O diagnóstico de câncer de mama é uma notícia que pode pegar de surpresa mulheres abaixo dos 40 anos, embora essa faixa etária não seja a mais acometida pela doença. Além do impacto pela identificação do tumor, a paciente sente temor não somente pela vida, mas por como aproveitá-la. E ainda questiona: será que serei mãe depois de tudo isso?

A resposta está na medicina, que trabalha pelas pessoas, por suas esperanças, sonhos e desejos. Além de as chances de cura serem cada vez mais altas no caso do câncer de mama, na medicina a mulher encontra também respostas para o sonho de se tornar mãe após um tratamento bem-sucedido contra o tumor maligno: congelamento de óvulos e fertilização.

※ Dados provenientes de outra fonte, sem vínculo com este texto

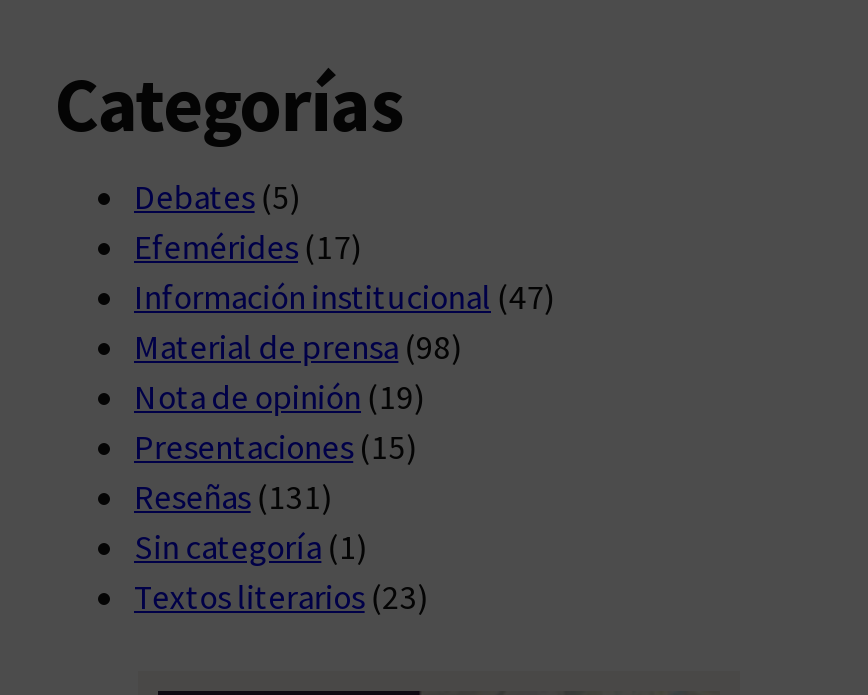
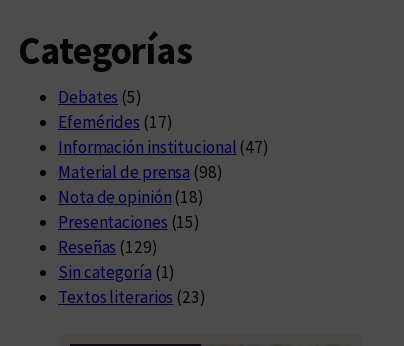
[134,375,426,419] Nota de opinión (19) -> [58,186,204,208] Nota de opinión (18)
[134,475,333,519] Reseñas (131) -> [58,236,158,258] Reseñas (129)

O congelamento de óvulos (criopreservação) é uma alternativa que deve ser ofertada à mulher antes do tratamento contra o câncer. As terapias que envolvem o combate ao tumor maligno, principalmente a quimioterapia, podem impactar a fertilidade, de forma que uma concepção natural seja dificultada posteriormente.

Então, para fazer o congelamento, os óvulos são coletados após uma indução da ovulação. Isso é feito com medicamentos seguros, que não vão piorar a doença. E, na maioria das vezes, o atraso no início da quimioterapia, tempo necessário para o congelamento, não vai trazer prejuízos ao tratamento.

Vale ressaltar que a mulher que opta pelo congelamento não precisa ser casada ou ter um parceiro. A decisão de uma gravidez fica a cargo dela, após o tratamento contra o câncer, podendo contar com um doador anônimo, por exemplo.

O gameta feminino ficará, assim, armazenado para quando a mulher estiver em plenas condições de saúde para passar pelo processo de fertilização in vitro – ou seja, em laboratório.

Essas são algumas das respostas da medicina para o sonho da maternidade após a turbulência do câncer de mama. Quando a medicina apresenta esse tipo de alternativa, de cuidado, de zelo com a mulher que ainda deseja gerar um filho, vem também uma visão, uma esperança pelo término do tratamento bem-sucedido, com uma nova vida de saúde, ao lado da família e de quem estará no ventre, para chegar.

 

Cláudia Navarro é graduada em medicina pela Universidade Federal de Minas Gerais, mestre e doutora em medicina (obstetrícia e ginecologia) também pela UFMG. É diretora clínica da Life Search e membro do corpo clínico do Laboratório de Reprodução Humana do Hospital das Clínicas da UFMG.